Common Mistakes to Avoid
TeamRaiser can be highly effective, but it is not automatic. Nonprofits sometimes underperform because they treat the platform as a technical setup rather than a fundraising program. Common mistakes include:
- Launching without a recruitment plan: A campaign needs participants before it can generate donations.
- Using generic messaging: Supporters need clear language that explains the impact of giving.
- Failing to coach participants: Many people will not fundraise unless they receive guidance and reminders.
- Ignoring mobile experience: Many donors give from phones, so forms and pages must be easy to use on smaller screens.
- Waiting until the end to review data: Mid campaign reporting allows staff to adjust strategy while there is still time.
- Neglecting stewardship: Donors acquired through peer to peer campaigns need thoughtful follow up if they are to remain connected.
Best Practices for Long Term Success
Organizations that use TeamRaiser successfully tend to improve year after year.
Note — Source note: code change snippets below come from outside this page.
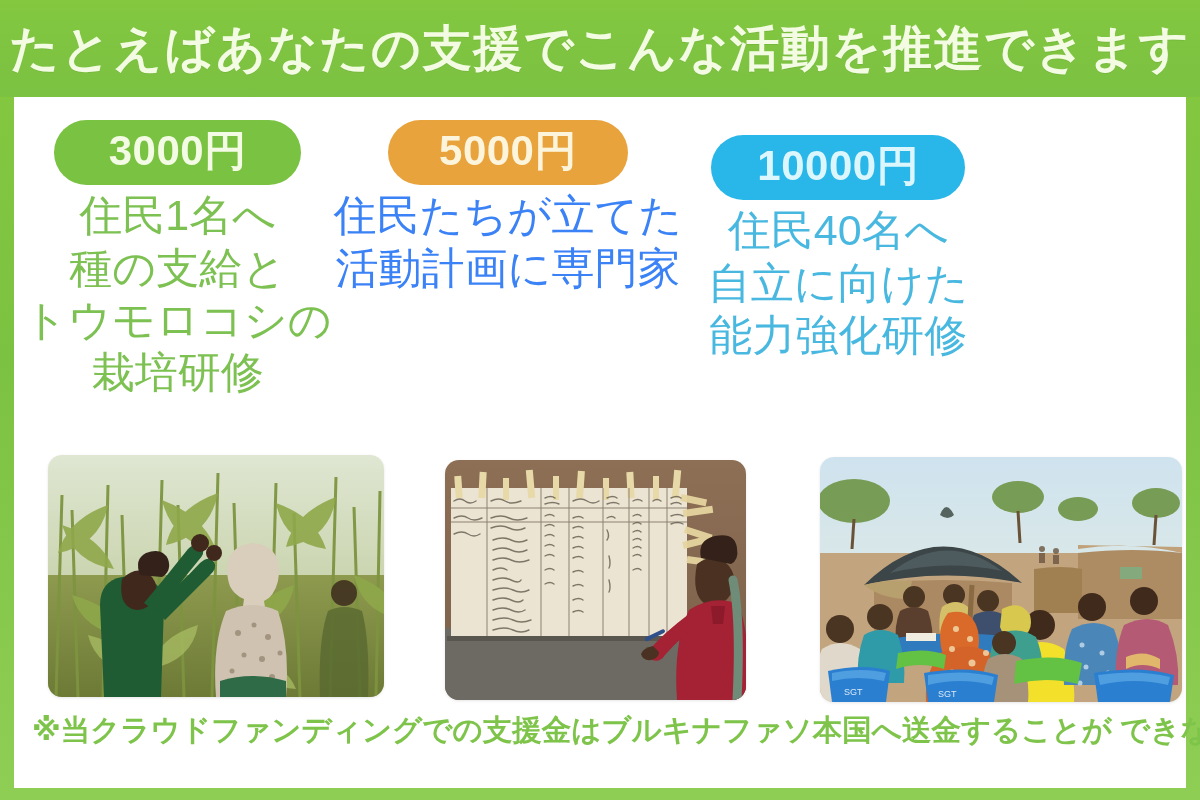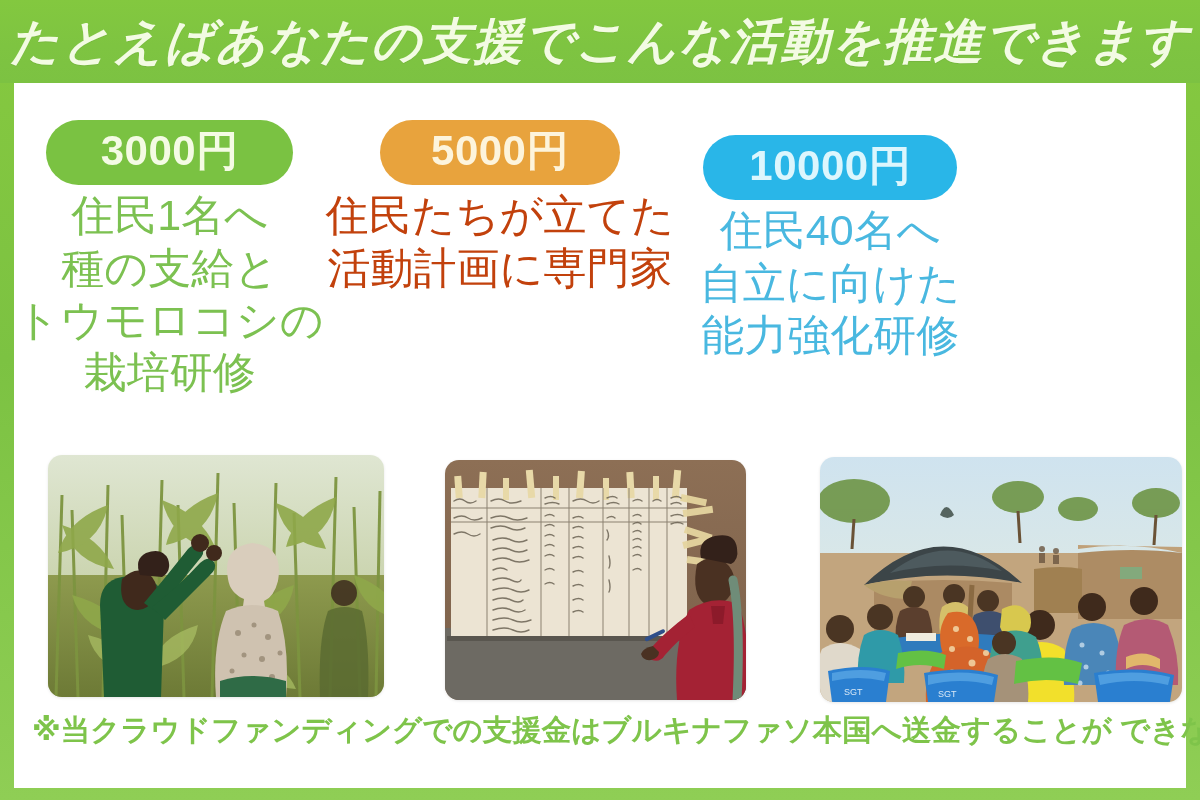"たとえばあなたの支援でこんな活動を推進できます" .header { font-style: italic -> none; height: 83px -> 97px }
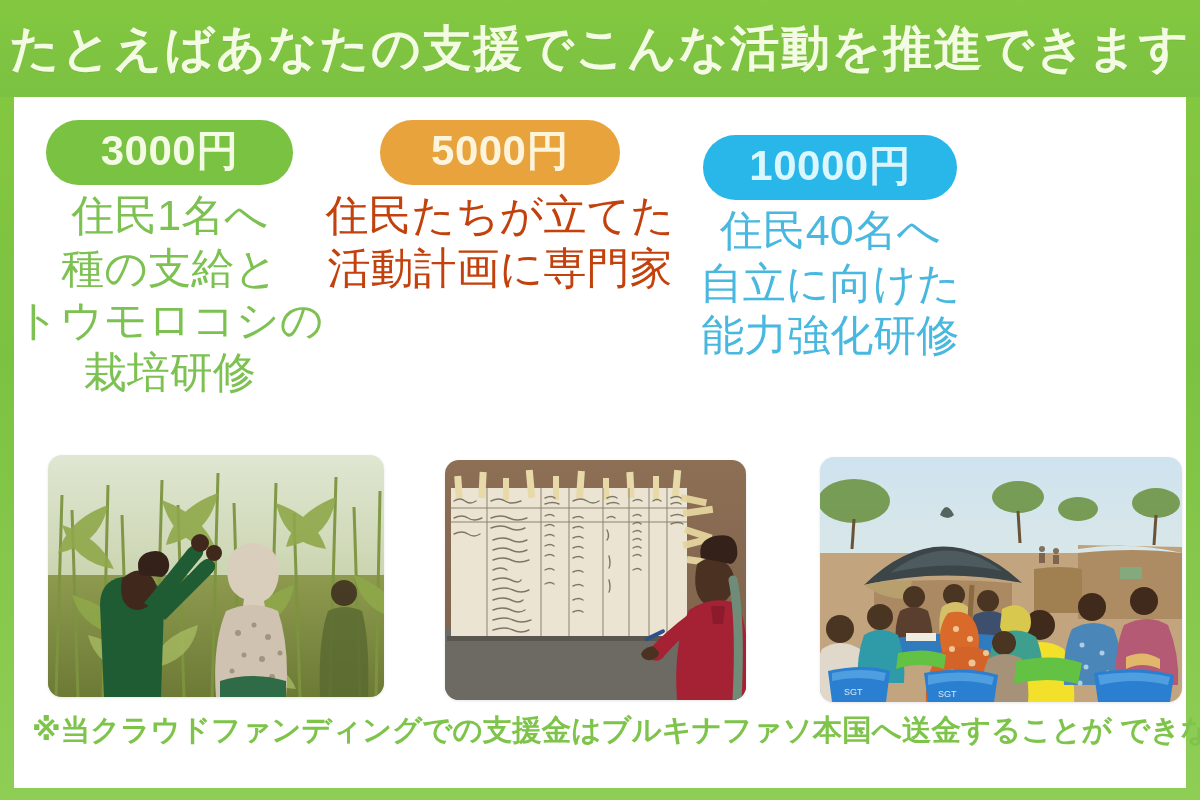"3000円" .columns { left: 0 -> 8px }
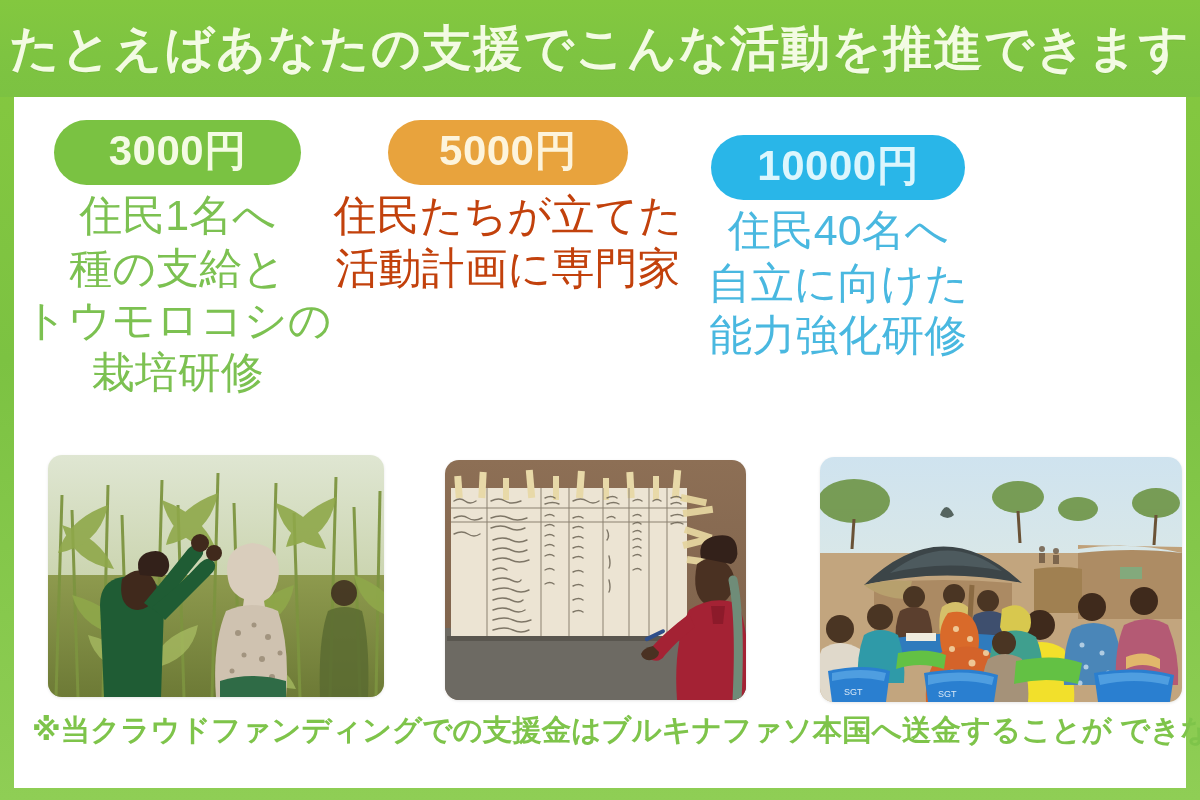"住民たちが立てた" .lines.orange { color: #c2410c -> #3b82f6 }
They document what works, refine their communications, retain team captains, and use data to strengthen future campaigns. They also understand that peer to peer fundraising is relationship based. The technology makes participation easier, but trust and commitment are built through consistent human engagement.
Several best practices are especially important:
- Plan early. Give staff enough time to configure the campaign, recruit leaders, test pages, and prepare communications.
- Segment communications. New participants, returning participants, team captains, donors, and top fundraisers should not always receive the same messages.
- Celebrate progress publicly. Recognition motivates participants and reinforces momentum.
- Make impact visible. Show what donations accomplish in concrete terms.
- Protect data quality. Accurate records help with stewardship, reporting, and future fundraising.
- Evaluate honestly. After the campaign, review both successes and weaknesses.
Conclusion
TeamRaiser is best understood as a comprehensive peer to peer fundraising system, not merely a campaign webpage. It gives nonprofits the tools to organize participants, teams, donations, communications, and reporting around a shared fundraising goal. When implemented thoughtfully, it can help organizations reach new donors, increase community engagement, and build a stronger base of supporters.
The nonprofits that succeed with TeamRaiser are usually those that combine technology with disciplined fundraising practice. They set clear goals, support participants, communicate mission impact, monitor data, and follow up with gratitude. In that sense, TeamRaiser is most powerful when it is used not as a substitute for relationship building, but as a framework that helps more people take part in the mission.